Я быстро сдуваюсь, опускаю подбородок и ступаю в сторону. Чтобы просто быть подальше от нее.
– Я бы не советовал…
В разговор снова вступает Айдар. В ответ на его слова мой отец кивает.
За дальнейшей беседой я почти не слезу. У меня никто и ничего не спрашивает. Через несколько минут ко мне подходит Лейла, набрасывает на плечи плед, обнимает.
Мы так и стоим – вдвоем. Она нашептывает успокаивающие слова, я каждый раз вместе со слюной сглатываю горечь собственной лжи. Она моя, хоть и произнесена языком брата. Просто он берет на себя мой грех.
Я понимаю, что подруга пытается меня отвлечь, но самой важно не пропустить окончательного решения. Я слежу за отцом, Бекиром, Айдаром…
Когда к нему приближается отец Лейлы – волнуюсь. Прокурор поднимается ему навстречу, они говорят о чем-то тихо-тихо. Я слышу только обрывки. «Спасибо, что подождали, Айдар». «Извините, не мог не отвлечься…». «На чем мы остановились?». Конечно, они говорят не обо мне. И, конечно, он остался не чтобы понаблюдать за нашим семейством. Я могла бы даже стыд испытать, что неправильно о нем подумала, но тот самый стыд и так сочится из моих пор. На него просто уже не осталось.
Когда Айдар с отцом Лейлы жмут друг другу руки и движутся к двери, у меня сердце ускоряется. Провожаю его взглядом из-под полуопущенных ресниц. Слышу тихое Лейляшино:
– Понравился? – Она улыбается, спрашивает немного игриво. — Серьезный такой, видно, что сильный человек… — Зачем-то его хвалит, а я мотаю головой, краснея. Нет, конечно. Совсем нет.
Он скрывается за дверью, я надеюсь, что это была наша первая и последняя встреча.
Когда папа командует, что мы едем домой, чувствую облегчение. Снимаю с плеч плед, крепко-крепко обнимаю Лейлу и еще раз прошу меня простить.
Она повторяет, что извиняться мне не за что, а я понимаю, что всю жизнь проживу со скорее всего не проговоренной виной.
Папа садится за руль. Мама – рядом.
В последнее время она обычно уступает это место Бекиру, но сегодня… После всего… Неуместно.
Когда брат открывает мне дверь, мямлю: «рехмет» и хочу быстро нырнуть, но Бекир придерживает меня за локоть. Я приподнимаю подбородок, натыкаюсь на предупреждающий взгляд черных-черных глаз.
Он меня не простил.
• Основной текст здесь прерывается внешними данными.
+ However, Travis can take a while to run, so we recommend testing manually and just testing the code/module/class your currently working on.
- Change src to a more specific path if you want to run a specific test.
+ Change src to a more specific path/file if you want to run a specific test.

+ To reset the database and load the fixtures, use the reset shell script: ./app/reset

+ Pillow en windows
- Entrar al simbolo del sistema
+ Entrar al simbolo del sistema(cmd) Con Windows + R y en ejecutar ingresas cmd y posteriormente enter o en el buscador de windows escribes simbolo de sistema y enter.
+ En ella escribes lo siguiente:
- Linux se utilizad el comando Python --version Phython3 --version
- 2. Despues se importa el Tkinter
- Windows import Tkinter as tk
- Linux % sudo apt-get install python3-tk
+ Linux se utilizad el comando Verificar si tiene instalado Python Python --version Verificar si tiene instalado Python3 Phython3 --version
И не простит. Он очень злится. Подается лицом ближе к моему. Распинает глазами.
– Ты с ним больше не увидишься.
Это не вопрос. Бекир предупреждает, а я сглатываю.
– Спасибо, что… – Он кривится. Не нужны ему мои благодарности.
– Никогда, Айка. Попытаешься – плохо будет. Я не для того это делаю, чтобы моя сестра могла вести себя, как…
Бекир еле сдерживается, чтобы не договорить. Оскорбительное слово остается только в мыслях, но обжигает меня намного сильнее, чем слова тетушки Фариды.
— Якшим? — Брат переспрашивает.
Я опускаю глаза в пол. Дальше — кивок.
Да. Я услышала.
Пальцы брата разжимаются, я падаю на сиденье, чувствуя, как бешено колотится сердце.